NOVEMBER 6, 2020 — When all university classes went remote in March because of the growing pandemic, students with disabilities at UTSA as well as their faculty faced a serious dilemma. Through determination and collaboration with Academic Innovation, the university’s Student Disability Services team rose to the challenge and ensured all online courses were accessible and inclusive, upholding the institution’s mission, vision and core values.
According to Dianne Hengst, executive director of SDS, the team had limited resources when transitioning to the work-from-home model at the start of the pandemic. Despite these challenges, members quickly adjusted and adapted to an unprecedented volume of inquiries and changes, making do with the equipment and software they had.
After creating plans to keep staff safe, the team went into action and determined which blind/low-vision and deaf/hard-of-hearing students were currently enrolled in spring classes. The team contacted each of these students’ professors to create a plan for accessible learning.
The SDS team also produced an extensive FAQ page for faculty, with information on types of accommodations and how to adapt them to the modality of online teaching and learning.
The SDS experienced a 14% increase in the number of students requesting accommodations for spring and summer 2020, compared to spring and summer 2019. The team also produced a record number of accommodations notification letters for 2,459 classes in spring 2020, a 7% increase from spring 2019. For the summer team members produced accommodations notification letters for 515 classes, a 28% increase over summer 2019.
The SDS collaborated extensively with the division of Academic Innovation’s Digital Learning team to create accessible online courses. They met weekly with learning experience accessibility specialists and video production specialists to work out accessibility issues and provide captions for courses. Academic Innovation was able to transition sign language interpreters online via Webex, Zoom and Blackboard, allowing them to continue working with students on assignments.
“Academic Innovation has prioritized creating a strong infrastructure for online education. These efforts include assessing new technologies for accessibility, student engagement and instructor presence,” says RaLynn McGuire, learning experience accessibility specialist in the Office of Digital Learning. “Our vision is to move toward a proactive approach to accessibility and really embrace UTSA’s core value of inclusion.”
Through the combined efforts of Academic Innovation, the SDS team and faculty, 29 students who identified as blind/low-vision or deaf/hard-of-hearing could successfully access all their coursework virtually. None of these students dropped any of their courses.
Student Channalee Phelan was one of these students who depended on the SDS for support.

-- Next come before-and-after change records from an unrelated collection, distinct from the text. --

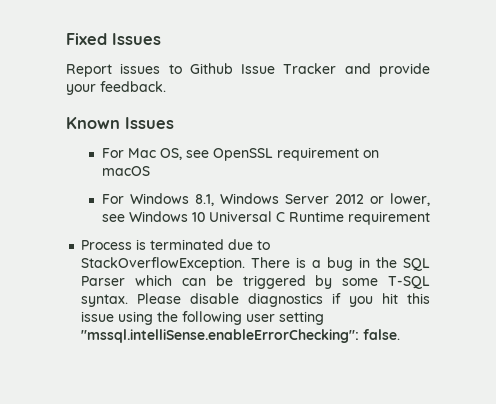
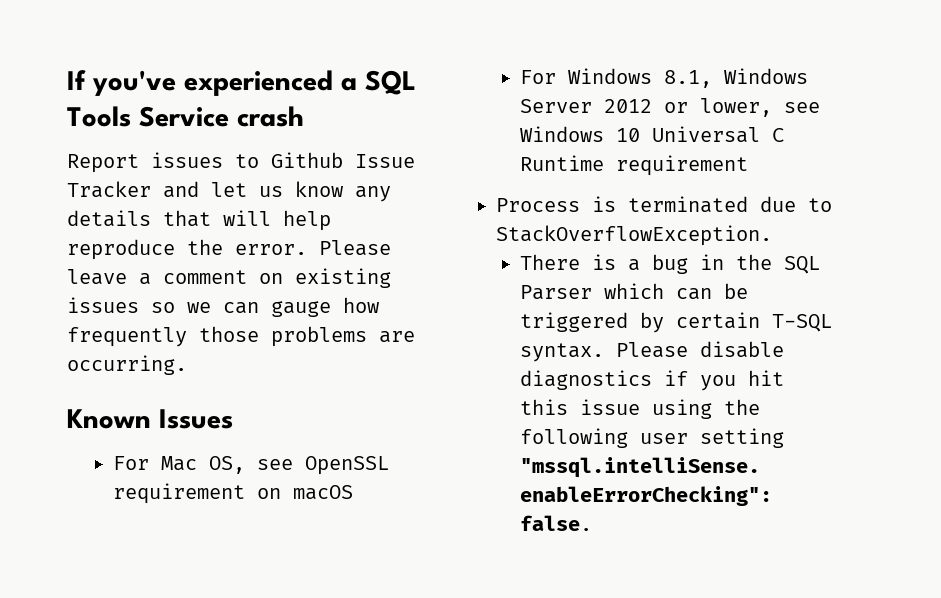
- Fixed Issues
+ If you've experienced a SQL Tools Service crash
- Report issues to Github Issue Tracker and provide your feedback.
+ Report issues to Github Issue Tracker and let us know any details that will help reproduce the error. Please leave a comment on existing issues so we can gauge how frequently those problems are occurring.
- Process is terminated due to StackOverflowException. There is a bug in the SQL Parser which can be triggered by some T-SQL syntax.
+ Process is terminated due to StackOverflowException.
+ There is a bug in the SQL Parser which can be triggered by certain T-SQL syntax.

“I found it extremely stressful when classes changed to online when the pandemic struck,” Phelan reflected, “[but SDS] helped me take control of my education by providing me with skilled interpreters.”
Other student disabilities and social circumstances were more difficult to navigate. In particular, students with ADHD-related concentration issues, learning disorders or other mental health conditions found online learning and its subsequent lack of structure challenging.

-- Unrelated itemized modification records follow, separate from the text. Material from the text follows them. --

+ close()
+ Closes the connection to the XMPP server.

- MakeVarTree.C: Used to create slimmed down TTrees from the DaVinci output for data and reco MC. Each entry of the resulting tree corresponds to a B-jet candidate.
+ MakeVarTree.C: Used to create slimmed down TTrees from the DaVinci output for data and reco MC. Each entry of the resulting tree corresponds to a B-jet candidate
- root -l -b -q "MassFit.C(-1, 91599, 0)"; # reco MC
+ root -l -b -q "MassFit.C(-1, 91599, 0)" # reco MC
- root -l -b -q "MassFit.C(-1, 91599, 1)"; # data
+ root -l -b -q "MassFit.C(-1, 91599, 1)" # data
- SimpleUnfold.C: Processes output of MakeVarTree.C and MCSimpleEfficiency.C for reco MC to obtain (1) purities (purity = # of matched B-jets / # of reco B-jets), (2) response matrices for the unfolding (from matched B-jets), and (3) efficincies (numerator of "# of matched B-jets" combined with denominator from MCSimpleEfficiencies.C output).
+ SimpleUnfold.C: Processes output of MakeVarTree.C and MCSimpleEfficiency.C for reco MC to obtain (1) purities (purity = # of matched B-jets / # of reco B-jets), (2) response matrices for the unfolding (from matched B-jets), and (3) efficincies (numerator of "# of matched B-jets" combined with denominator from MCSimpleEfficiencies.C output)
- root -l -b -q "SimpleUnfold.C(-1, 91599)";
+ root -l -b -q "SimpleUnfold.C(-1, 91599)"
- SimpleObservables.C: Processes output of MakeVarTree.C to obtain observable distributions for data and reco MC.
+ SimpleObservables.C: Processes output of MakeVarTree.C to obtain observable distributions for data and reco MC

Other disabilities, like epilepsy or migraines, made it difficult for students to endure long periods of screen time. To help these students, the SDS published a tip sheet as a resource for both students and faculty. SDS disability specialists worked each day to help students incorporate these tips into their learning experience where possible and referred them to individuals on campus who could offer further support.
“Our staff worked extremely hard to make sure all students with disabilities had access to their virtual class platform,” says Hengst. “It has been difficult, but I am very proud of our team. Our philosophy has and continues to center around a team effort. It truly takes a village.”